▼▼▼

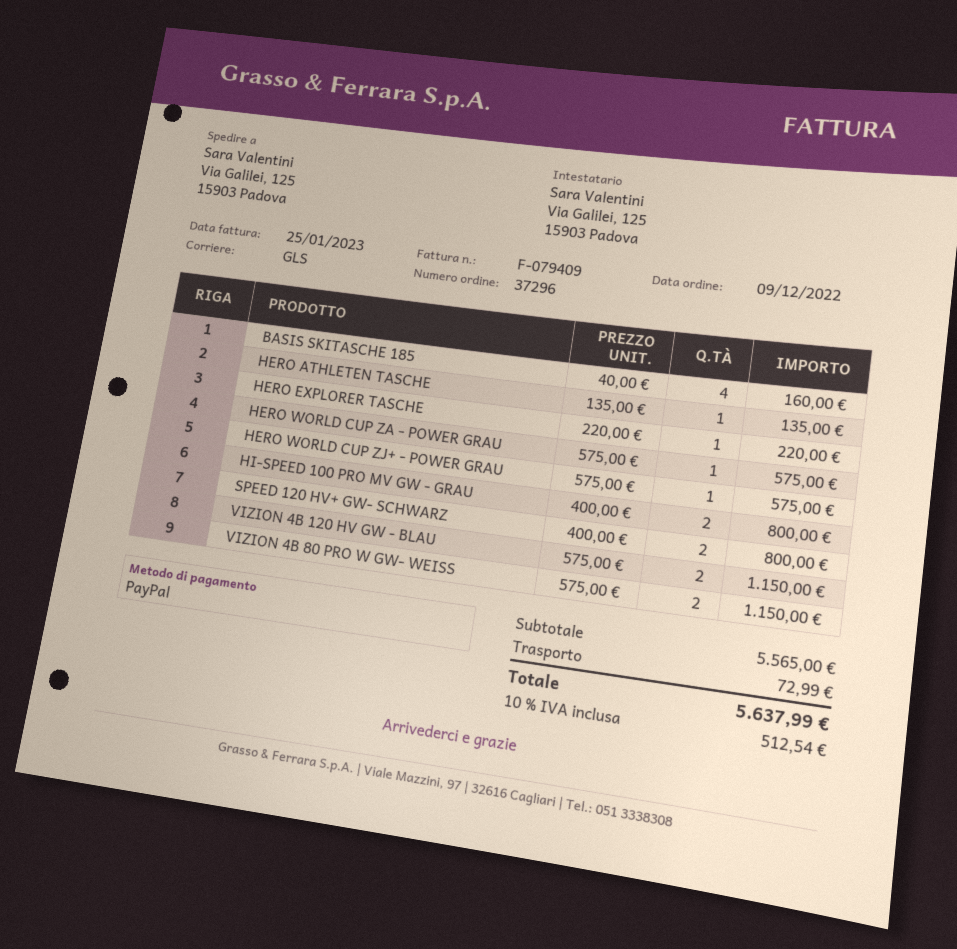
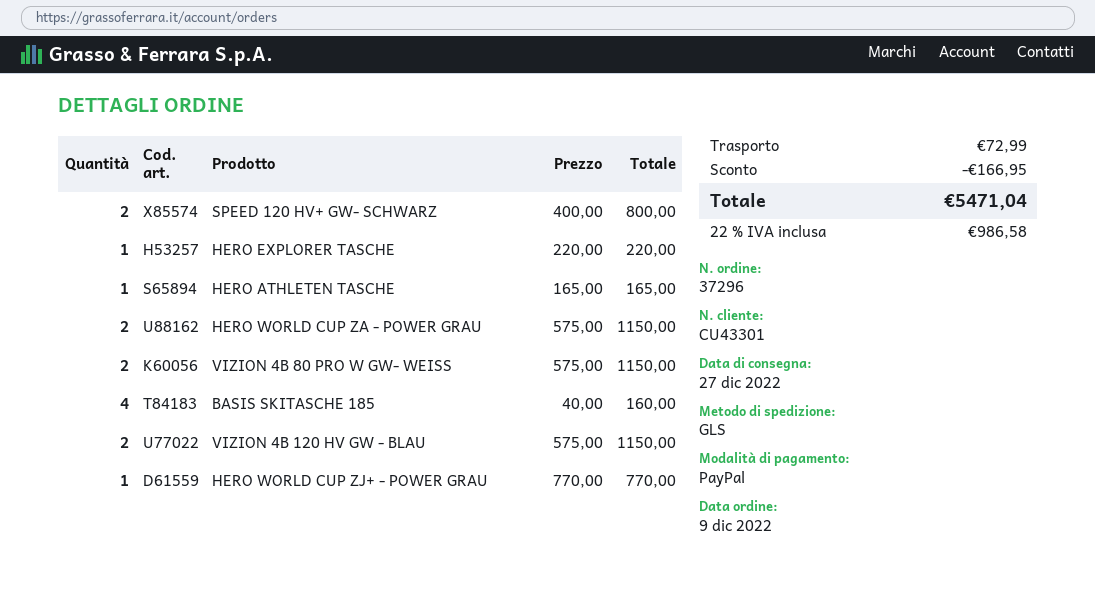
HERO ATHLETEN TASCHE: 1 x 135.00 = 135.00 -> 1 x 165.00 = 165.00
HERO WORLD CUP ZA - POWER GRAU: 1 x 575.00 = 575.00 -> 2 x 575.00 = 1150.00
HERO WORLD CUP ZJ+ - POWER GRAU: 1 x 575.00 = 575.00 -> 1 x 770.00 = 770.00
HI-SPEED 100 PRO MV GW - GRAU: 2 x 400.00 = 800.00 -> none
discount: none -> 166.95
tax: 10% = 512.54 -> 22% = 986.58
total: 5637.99 -> 5471.04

▲▲▲

- _Exercise aim_:
Could you repeat every record exactly as written, with the pictures left out?

- _Exercise output_:
HERO ATHLETEN TASCHE: 1 x 135.00 = 135.00 -> 1 x 165.00 = 165.00
HERO WORLD CUP ZA - POWER GRAU: 1 x 575.00 = 575.00 -> 2 x 575.00 = 1150.00
HERO WORLD CUP ZJ+ - POWER GRAU: 1 x 575.00 = 575.00 -> 1 x 770.00 = 770.00
HI-SPEED 100 PRO MV GW - GRAU: 2 x 400.00 = 800.00 -> none
discount: none -> 166.95
tax: 10% = 512.54 -> 22% = 986.58
total: 5637.99 -> 5471.04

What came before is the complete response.